When Jesus heard this, he said to them, “Those who are well have no need of a physician, but those who are sick; I have come to call not the righteous but sinners.” Mark 2:17, ESV
One of the practices that I deeply value in Grace Memorial Episcopal Church’s Sunday assembly comes right near the end. This is when a group of people — sometimes as few as two or as many as 15 — comes forward and names big moments in their lives. Many speak of moments that are celebratory in nature, and I am glad that our worshipping community has the opportunity to say thanks with them. I am glad as well for those who share moments that are bittersweet or sad or hard.
Recently, for instance, the anniversary of a natural disaster was shared with us. We heard about how this event and its aftermath called one of our members into grief and into service — the way it shaped it her life. Similarly, we listened to the many emotionally, physically trying gifts that flowed out of a time of trauma and of healing resulting from a bike crash two years ago. And we heard as well about the beautiful melancholy of a child turning twenty years old; every parent wants his child to grow up, but there remains mourning to be done when childhood comes to an end.
I am grateful for the public naming of these sorrows and wounds and mixed blessings, for the public naming of these difficult gifts. I am grateful because it gives our community the opportunity to pray together, to send love and light and healing into the pain, to declare that Jesus stands with us in our losses and our griefs, much as he stands with us in our joys and our jubilations. And I am grateful as well because this act of public naming is a testament; it is a testament to the faithful bravery of everyone who stands before our church and shares his or her story.

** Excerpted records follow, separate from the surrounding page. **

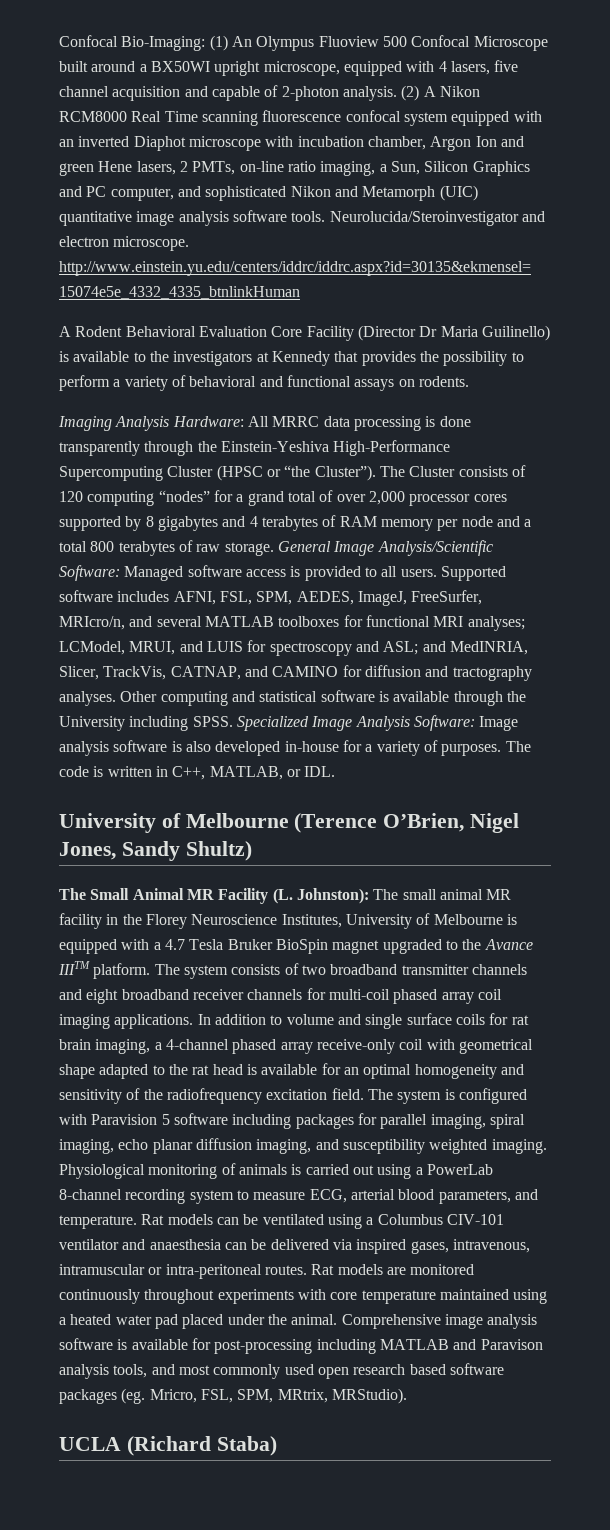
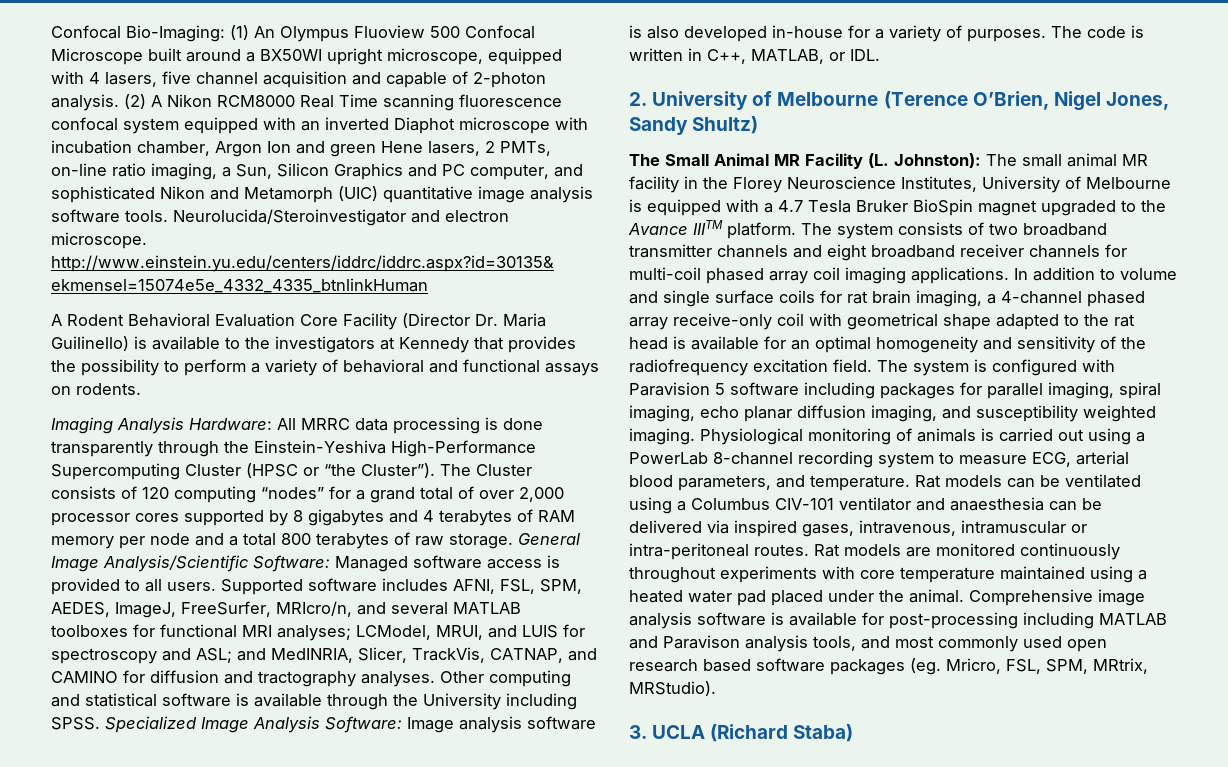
- A Rodent Behavioral Evaluation Core Facility (Director Dr Maria Guilinello) is available to the investigators at Kennedy that provides the possibility to perform a variety of behavioral and functional assays on rodents.
+ A Rodent Behavioral Evaluation Core Facility (Director Dr. Maria Guilinello) is available to the investigators at Kennedy that provides the possibility to perform a variety of behavioral and functional assays on rodents.
- University of Melbourne (Terence O’Brien, Nigel Jones, Sandy Shultz)
+ 2. University of Melbourne (Terence O’Brien, Nigel Jones, Sandy Shultz)
- UCLA (Richard Staba)
+ 3. UCLA (Richard Staba)

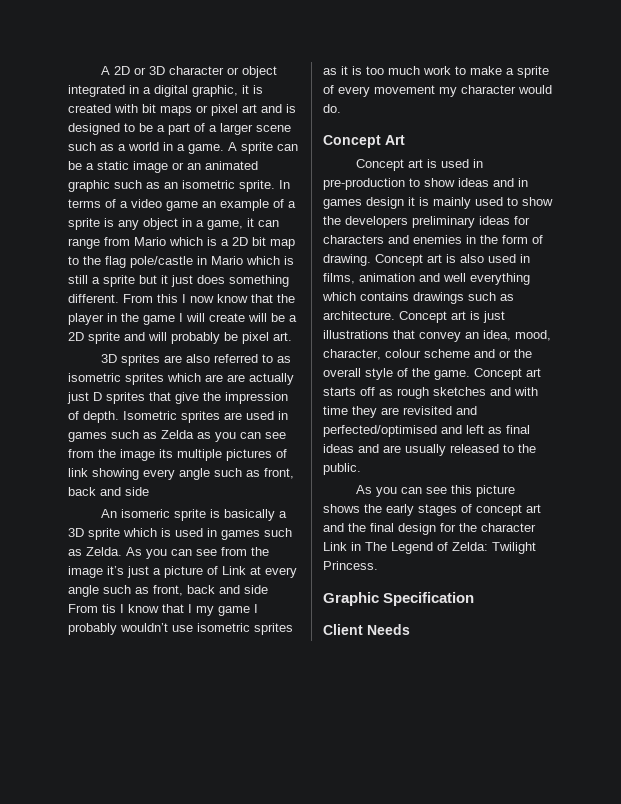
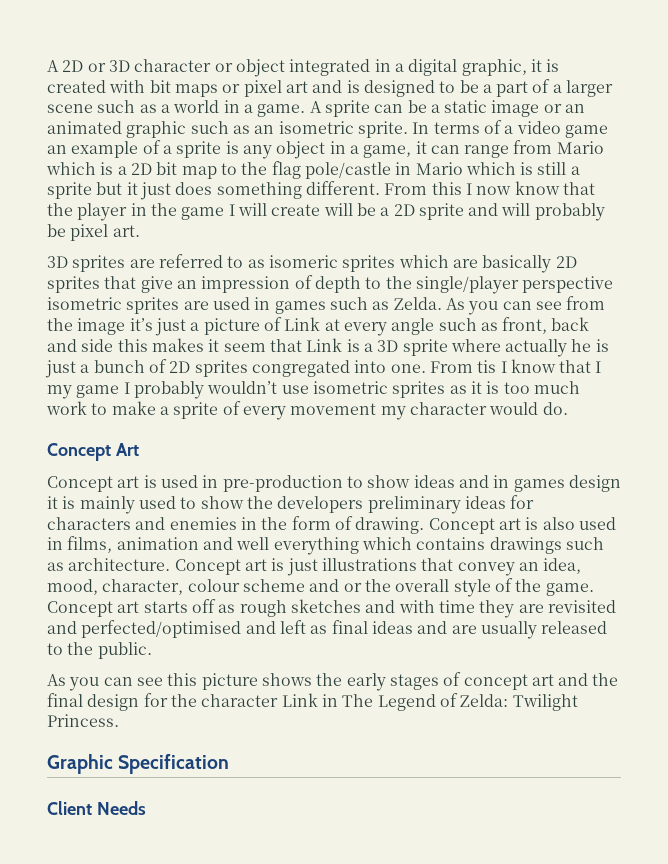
- 3D sprites are also referred to as isometric sprites which are are actually just D sprites that give the impression of depth. Isometric sprites are used in games such as Zelda as you can see from the image its multiple pictures of link showing every angle such as front, back and side
- An isomeric sprite is basically a 3D sprite which is used in games such as Zelda.
+ 3D sprites are referred to as isomeric sprites which are basically 2D sprites that give an impression of depth to the single/player perspective isometric sprites are used in games such as Zelda.
- As you can see from the image it’s just a picture of Link at every angle such as front, back and side From tis I know that I my game I probably wouldn’t use isometric sprites as it is too much work to make a sprite of every movement my character would do.
+ As you can see from the image it’s just a picture of Link at every angle such as front, back and side this makes it seem that Link is a 3D sprite where actually he is just a bunch of 2D sprites congregated into one. From tis I know that I my game I probably wouldn’t use isometric sprites as it is too much work to make a sprite of every movement my character would do.

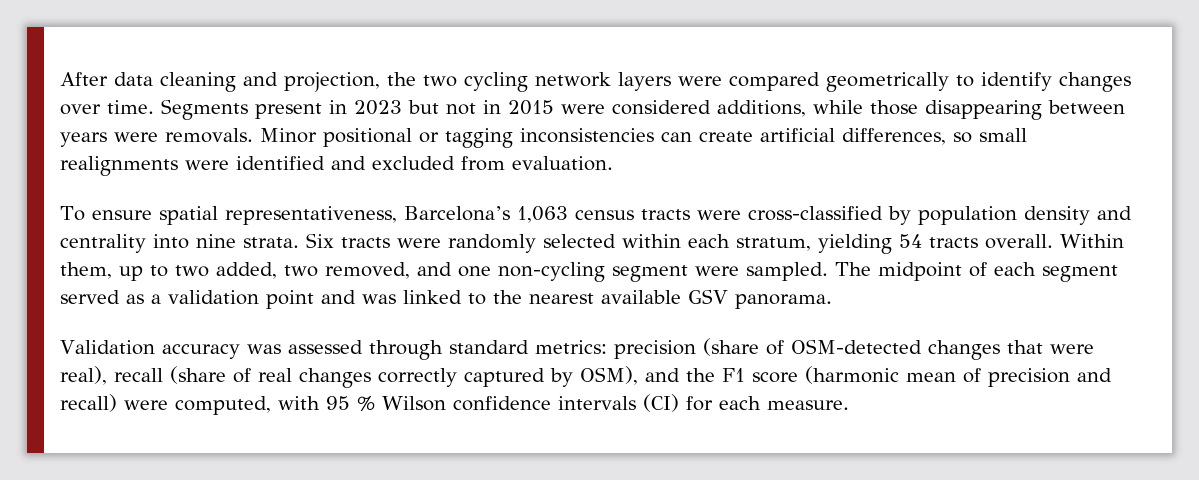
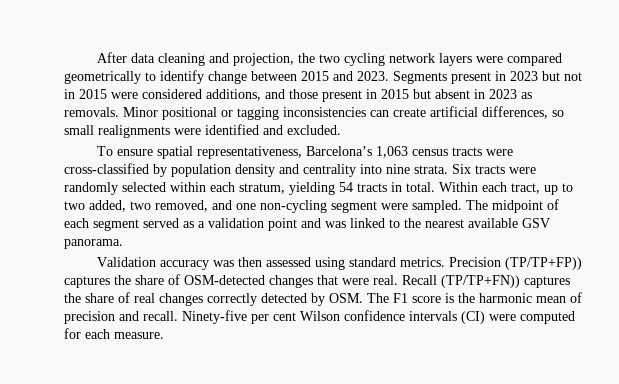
- After data cleaning and projection, the two cycling network layers were compared geometrically to identify changes over time.
+ After data cleaning and projection, the two cycling network layers were compared geometrically to identify change between 2015 and 2023.
- Segments present in 2023 but not in 2015 were considered additions, while those disappearing between years were removals.
+ Segments present in 2023 but not in 2015 were considered additions, and those present in 2015 but absent in 2023 as removals.
- Minor positional or tagging inconsistencies can create artificial differences, so small realignments were identified and excluded from evaluation.
+ Minor positional or tagging inconsistencies can create artificial differences, so small realignments were identified and excluded.
- Six tracts were randomly selected within each stratum, yielding 54 tracts overall. Within them, up to two added, two removed, and one non-cycling segment were sampled.
+ Six tracts were randomly selected within each stratum, yielding 54 tracts in total. Within each tract, up to two added, two removed, and one non-cycling segment were sampled.
- Validation accuracy was assessed through standard metrics: precision (share of OSM-detected changes that were real), recall (share of real changes correctly captured by OSM), and the F1 score (harmonic mean of precision and recall) were computed, with 95 % Wilson confidence intervals (CI) for each measure.
+ Validation accuracy was then assessed using standard metrics. Precision (TP/TP+FP)) captures the share of OSM-detected changes that were real. Recall (TP/TP+FN)) captures the share of real changes correctly detected by OSM. The F1 score is the harmonic mean of precision and recall. Ninety-five per cent Wilson confidence intervals (CI) were computed for each measure.

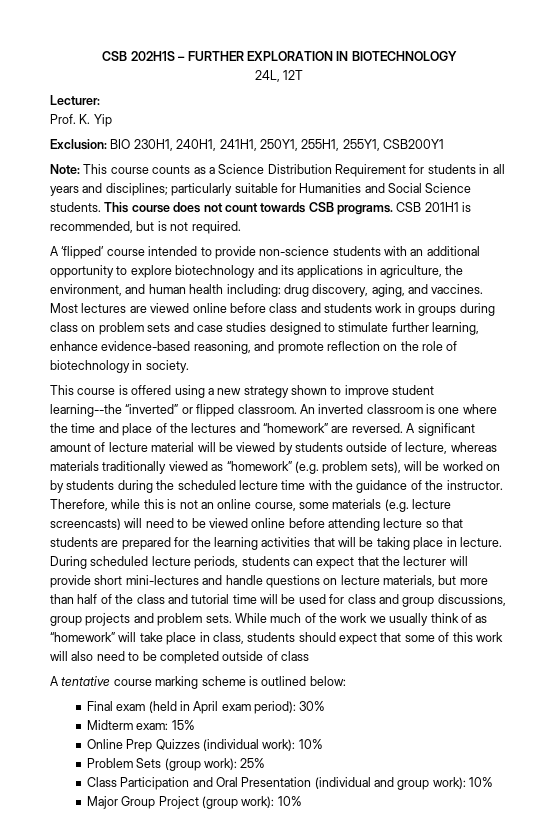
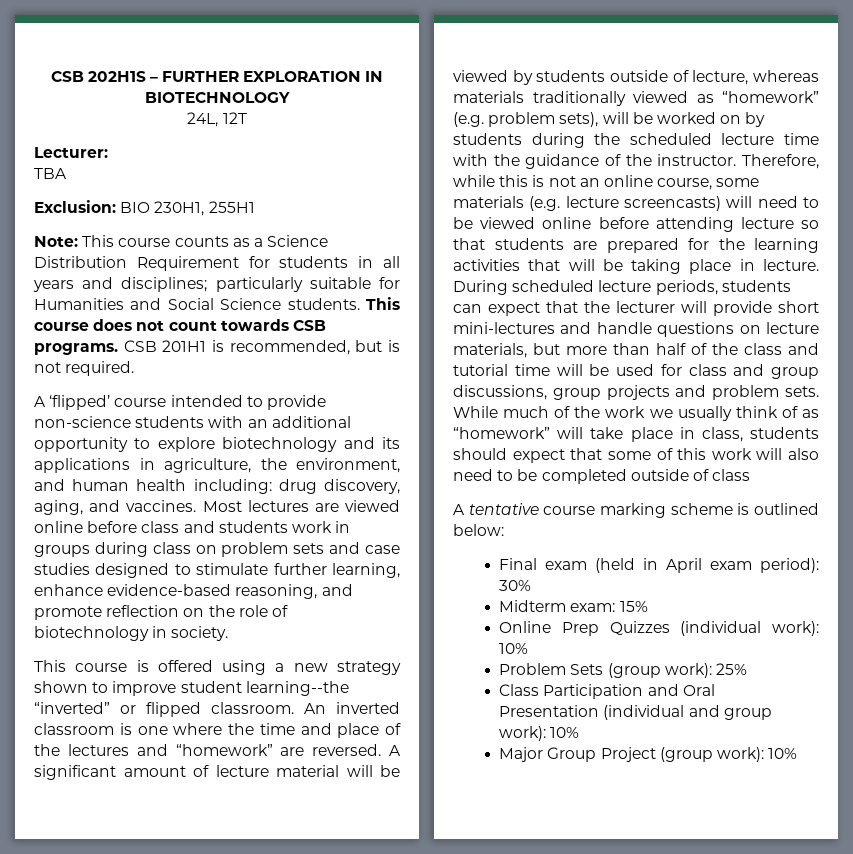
- Prof. K. Yip
+ TBA
- Exclusion: BIO 230H1, 240H1, 241H1, 250Y1, 255H1, 255Y1, CSB200Y1
+ Exclusion: BIO 230H1, 255H1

Some 50 years ago, the Beatles sang the lament, “You’ve got to hide your love away.” In the culture in which we live, the corrosive song that we hear is only slightly different: “You’ve got to hide your pain away.” I am sorry that so many of us have deeply internalized the message that we mustn’t let anyone know when we are in a place of grief or disorientation or lostness. I am especially sorry when we feel that we cannot share these things at church, that the church is not a place in which we can be physically or emotionally or spiritually wounded, that we need to be whole and healthy before we show up in God’s house.
Because of the cultural norm that tells us to disguise our hurt, when an individual comes forward near the end of our service and speaks of her pain, she is engaging in a beautifully subversive act. She declares that she will not hide her pain away; she rejects the narrative that says her pain is cause for embarrassment or shame; she trusts the promise that Jesus knows humanity’s suffering and shares in it and will heal it; she believes that the church, the body of Christ, is called to walk with everyone who is in pain. She is declaring what our brothers and sisters in the Twelve-Step tradition know in their bones: that we do not come before God and into community because we are perfect and certain and without need — quite the opposite — we come because we are searching and lost and hungry.
And when that person is done with her brave declaration and our community responds with prayer and with song, we are declaring something as well: that we come to church not just to find our own healing, but also because we are called to participate in the healing of others. We are shouting forth the Gospel message that our neighbor needs us, that we need our neighbor, that Jesus is in the midst of us, that, with God’s help, we shall be made well.
Martin, you bring up such a poignant issue for the Church. I know others like Rev. Molly Baskette have interwoven testimonies like these into their worship and found that it resonates with the gathered souls there. It’s so sad to see the Church moving away from it’s call to help and heal, and move toward programs and masks. Thank you for this reminder of what we, the Church of Jesus Christ, is called to do.
Thanks so much, Jan!
This spoke to me in so many ways. I have been thinking a lot lately about the tendency to hide our pain away. As a leader in my church, I often think I should be more focused on others instead of sharing my feelings of grief or loss. You articulated all of this beautifully. Thank you.